The School of Anthropology and Conservation is delighted to welcome Dr Anika Nasra Haque, who has joined us as a Lecturer in Human Geography from the University of Cambridge.
Dr Haque is a human geographer broadly interested in urban inequality. Her research is interdisciplinary and situated at the intersection of society, development and governance. In these contested frontiers, her work predominantly focuses on urban poverty and inequity: Anika is particularly interested in the everyday and embedded structural inequalities at city level. Much of her research over the last decade has empirically focused on cities around the Global South (from Asia to Africa to Latin America).
Anika’s research encompasses three broad strands: climate change adaptation, which she conceptualises under the broader framework of multi-dimensional poverty and sustainable development; gender vulnerability, particularly research on the urban poor in Global South countries and explorations about how/if risks (e.g. climatic risks, risks deriving from lack of access to infrastructure and services) in low-income urban settlements are gendered; and energy transitions, looking at ways in which ‘just’ energy transition pathways can be achieved and addressing the dual challenge of limiting the danger of climate change as well as increasing socioeconomic inequality.

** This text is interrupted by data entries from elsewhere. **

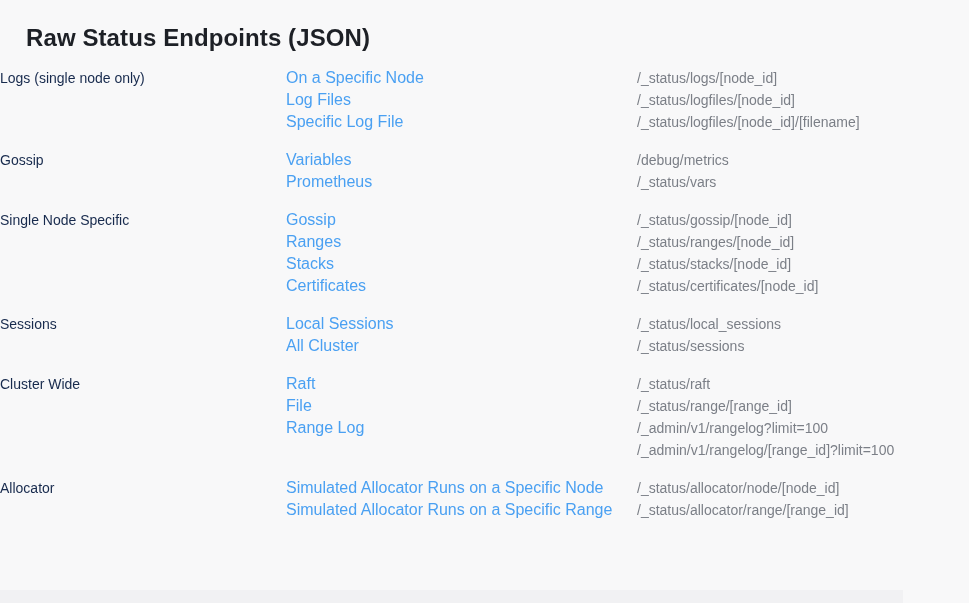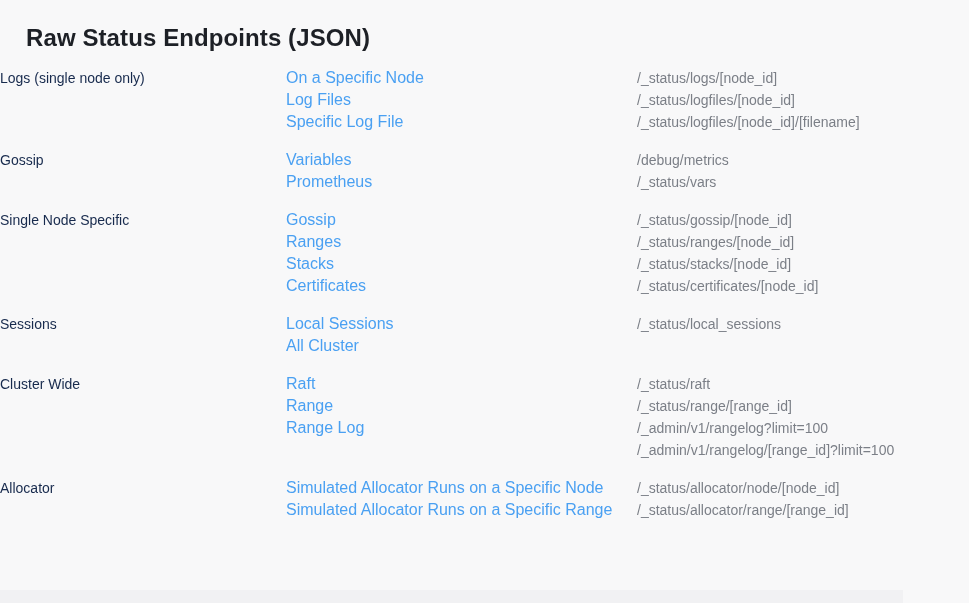--- a/index.html
+++ b/index.html
@@ -137,6 +137,7 @@
     <div class="paths">
   <div class="path">/_status/local_sessions</div>
 
+  <div class="path">/_status/sessions</div>
 </div>
   </div>
 

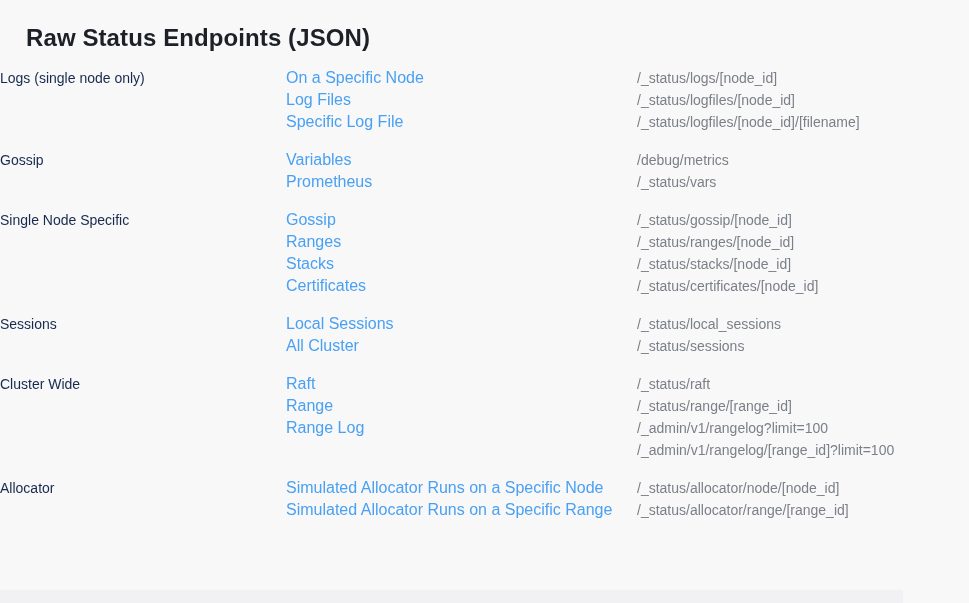--- a/index.html
+++ b/index.html
@@ -146,7 +146,7 @@
     <div class="links">
   <a class="link" href="#">Raft</a>
 
-  <a class="link" href="#">Range</a>
+  <a class="link" href="#">File</a>
 
   <a class="link" href="#">Range Log</a>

Dr Haque completed her PhD in Geography from the University of Cambridge and worked as a Research Fellow there until she moved to the School of Anthropology and Conservation in Autumn, 2020. Anika has received numerous awards for her research, notably: the Young Scientist Award (2012) in the field of Sustainable Development by The International Network of System and Sustainability; a Doctoral Research award (2016) by Association for British Turkish Academics for excellence in doctoral research in UK; and an Academic Achievement award (2014) from Lucy Cavendish College, University of Cambridge.